Work instructions:
Your reply should reproduce each line below exactly and carry none of the pictures.

[Front-end code change data]
====================
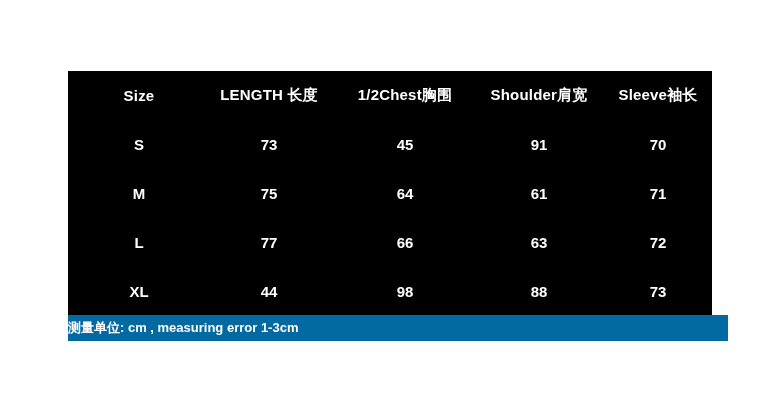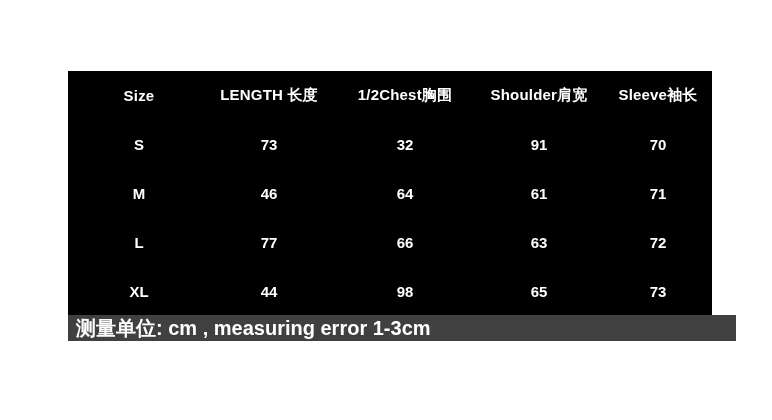--- a/index.html
+++ b/index.html
@@ -111,7 +111,7 @@
           <tr>
             <td>S</td>
             <td>73</td>
-            <td>32</td>
+            <td>45</td>
             <td>91</td>
             <td>70</td>
           </tr>

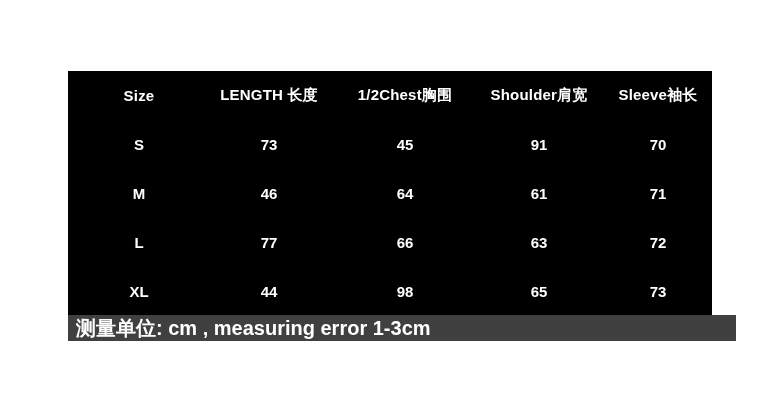--- a/index.html
+++ b/index.html
@@ -117,7 +117,7 @@
           </tr>
           <tr>
             <td>M</td>
-            <td>46</td>
+            <td>75</td>
             <td>64</td>
             <td>61</td>
             <td>71</td>

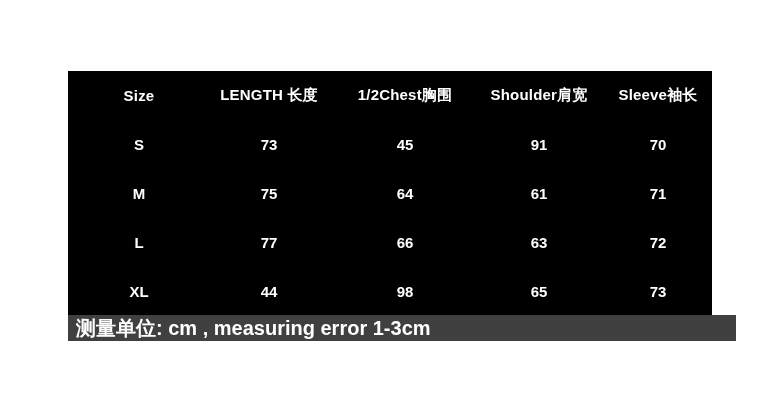--- a/index.html
+++ b/index.html
@@ -133,7 +133,7 @@
             <td>XL</td>
             <td>44</td>
             <td>98</td>
-            <td>65</td>
+            <td>88</td>
             <td>73</td>
           </tr>
         </tbody>

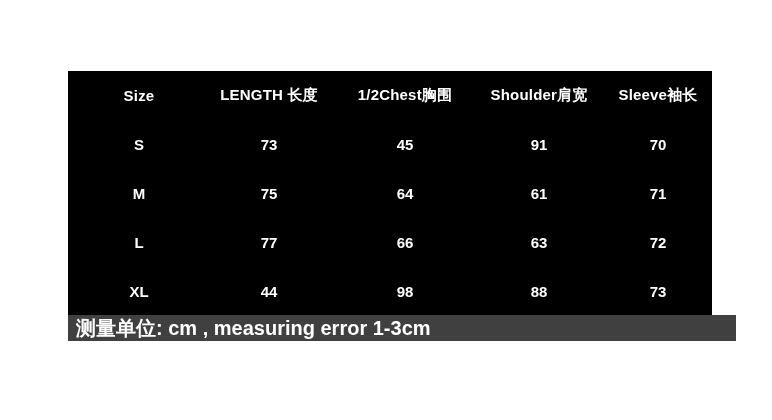--- a/index.html
+++ b/index.html
@@ -62,13 +62,13 @@
     top: 315px;
     width: 660px;
     color: #ffffff;
-    background: #404040;
-    font-size: 20px;
+    background: #0369a1;
+    font-size: 13px;
     font-weight: bold;
     line-height: 26px;
     height: 26px;
     white-space: nowrap;
-    padding-left: 8px;
+    padding-left: 0;
   }
   .note-pad {
     position: absolute;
====================
Answer area:
--- a/index.html
+++ b/index.html
@@ -111,7 +111,7 @@
           <tr>
             <td>S</td>
             <td>73</td>
-            <td>32</td>
+            <td>45</td>
             <td>91</td>
             <td>70</td>
           </tr>

--- a/index.html
+++ b/index.html
@@ -117,7 +117,7 @@
           </tr>
           <tr>
             <td>M</td>
-            <td>46</td>
+            <td>75</td>
             <td>64</td>
             <td>61</td>
             <td>71</td>

--- a/index.html
+++ b/index.html
@@ -133,7 +133,7 @@
             <td>XL</td>
             <td>44</td>
             <td>98</td>
-            <td>65</td>
+            <td>88</td>
             <td>73</td>
           </tr>
         </tbody>

--- a/index.html
+++ b/index.html
@@ -62,13 +62,13 @@
     top: 315px;
     width: 660px;
     color: #ffffff;
-    background: #404040;
-    font-size: 20px;
+    background: #0369a1;
+    font-size: 13px;
     font-weight: bold;
     line-height: 26px;
     height: 26px;
     white-space: nowrap;
-    padding-left: 8px;
+    padding-left: 0;
   }
   .note-pad {
     position: absolute;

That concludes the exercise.